━━ SOURCE MATERIAL
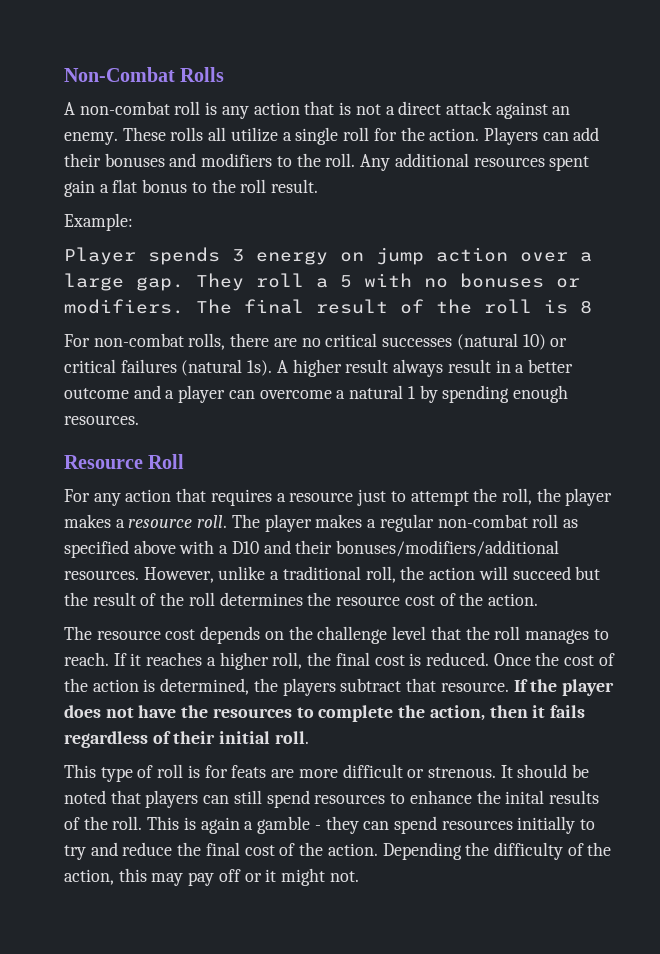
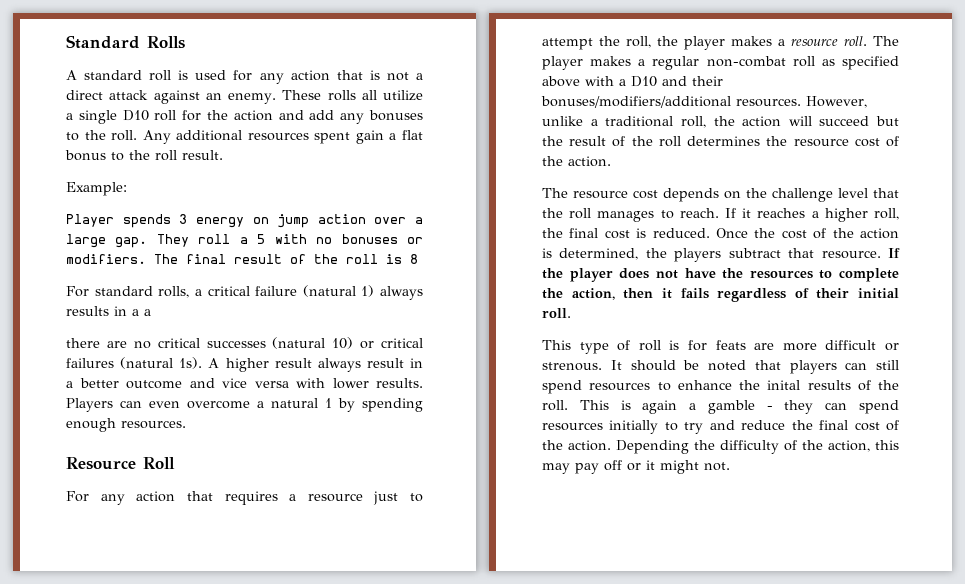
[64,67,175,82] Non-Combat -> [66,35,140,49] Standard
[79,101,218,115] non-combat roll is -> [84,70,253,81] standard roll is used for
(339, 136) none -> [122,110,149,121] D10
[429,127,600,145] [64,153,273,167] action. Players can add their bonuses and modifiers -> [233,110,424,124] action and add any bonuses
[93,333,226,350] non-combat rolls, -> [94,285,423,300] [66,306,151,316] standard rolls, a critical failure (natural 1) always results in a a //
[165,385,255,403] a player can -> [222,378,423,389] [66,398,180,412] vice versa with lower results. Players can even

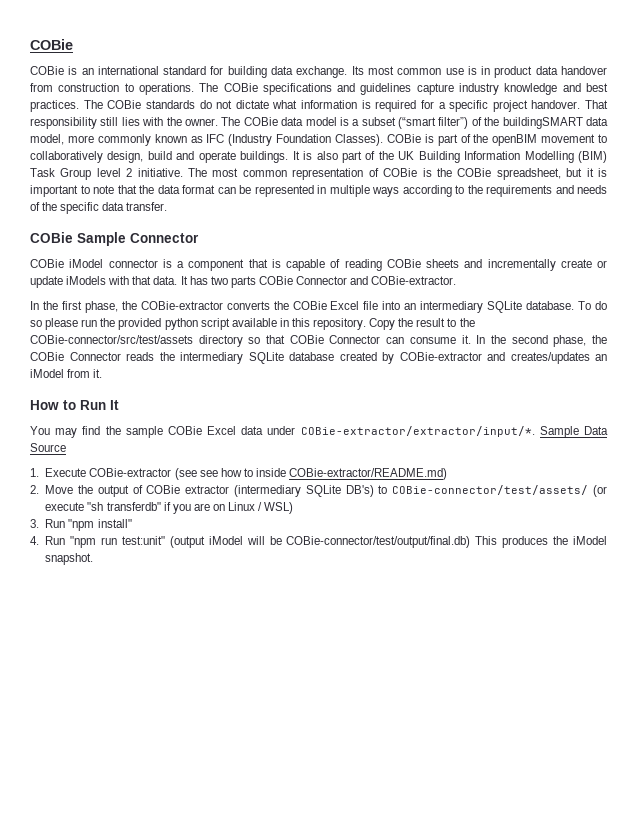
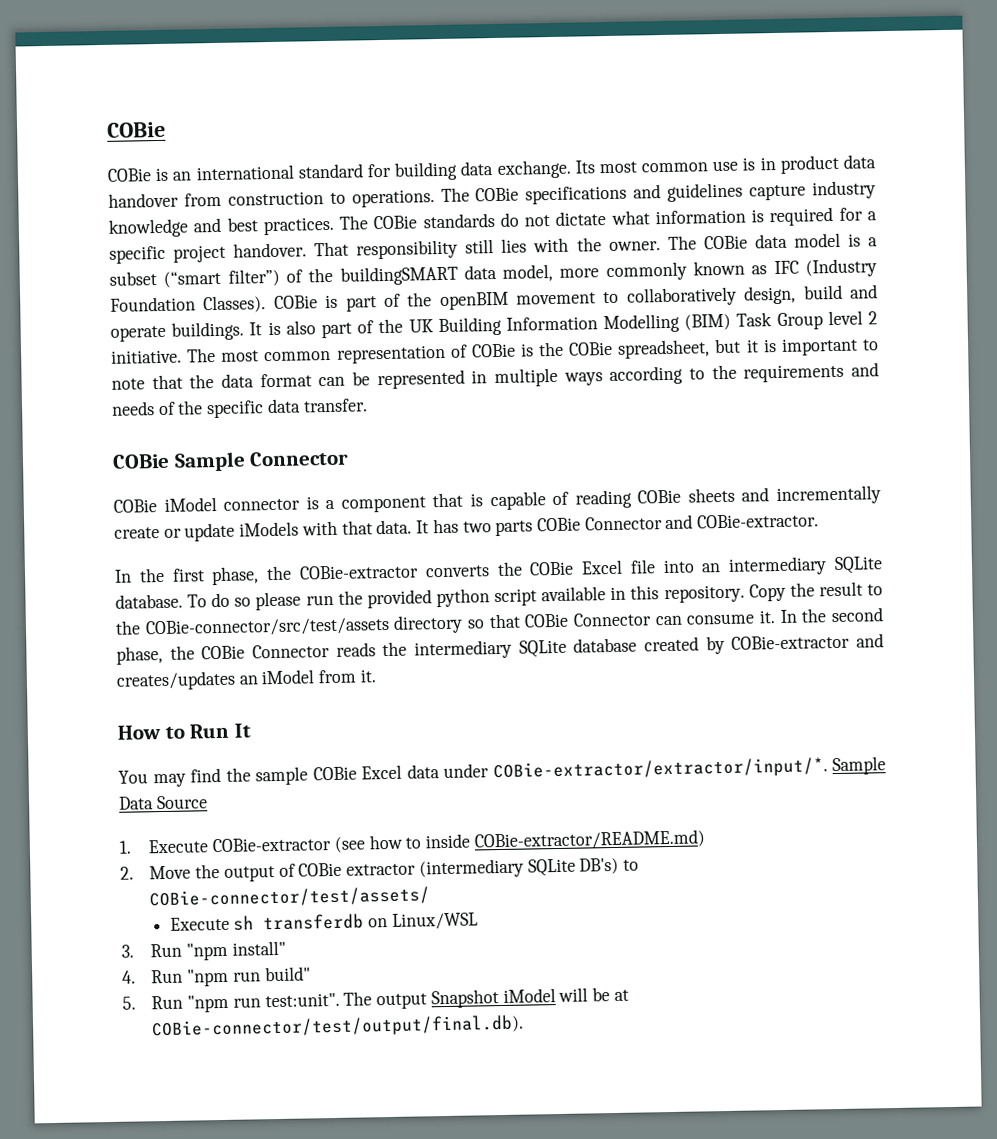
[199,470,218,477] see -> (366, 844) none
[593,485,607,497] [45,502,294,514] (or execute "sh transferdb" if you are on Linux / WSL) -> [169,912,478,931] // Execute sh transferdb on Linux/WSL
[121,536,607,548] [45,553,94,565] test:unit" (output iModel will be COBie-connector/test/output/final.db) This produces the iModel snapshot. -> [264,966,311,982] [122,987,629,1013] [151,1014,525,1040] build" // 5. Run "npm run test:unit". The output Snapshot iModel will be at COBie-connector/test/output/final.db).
━━━━
TASK ITEM
Your task is to retype all the entries exactly and leave out any pictures.

TASK ANSWER
[64,67,175,82] Non-Combat -> [66,35,140,49] Standard
[79,101,218,115] non-combat roll is -> [84,70,253,81] standard roll is used for
(339, 136) none -> [122,110,149,121] D10
[429,127,600,145] [64,153,273,167] action. Players can add their bonuses and modifiers -> [233,110,424,124] action and add any bonuses
[93,333,226,350] non-combat rolls, -> [94,285,423,300] [66,306,151,316] standard rolls, a critical failure (natural 1) always results in a a //
[165,385,255,403] a player can -> [222,378,423,389] [66,398,180,412] vice versa with lower results. Players can even

[199,470,218,477] see -> (366, 844) none
[593,485,607,497] [45,502,294,514] (or execute "sh transferdb" if you are on Linux / WSL) -> [169,912,478,931] // Execute sh transferdb on Linux/WSL
[121,536,607,548] [45,553,94,565] test:unit" (output iModel will be COBie-connector/test/output/final.db) This produces the iModel snapshot. -> [264,966,311,982] [122,987,629,1013] [151,1014,525,1040] build" // 5. Run "npm run test:unit". The output Snapshot iModel will be at COBie-connector/test/output/final.db).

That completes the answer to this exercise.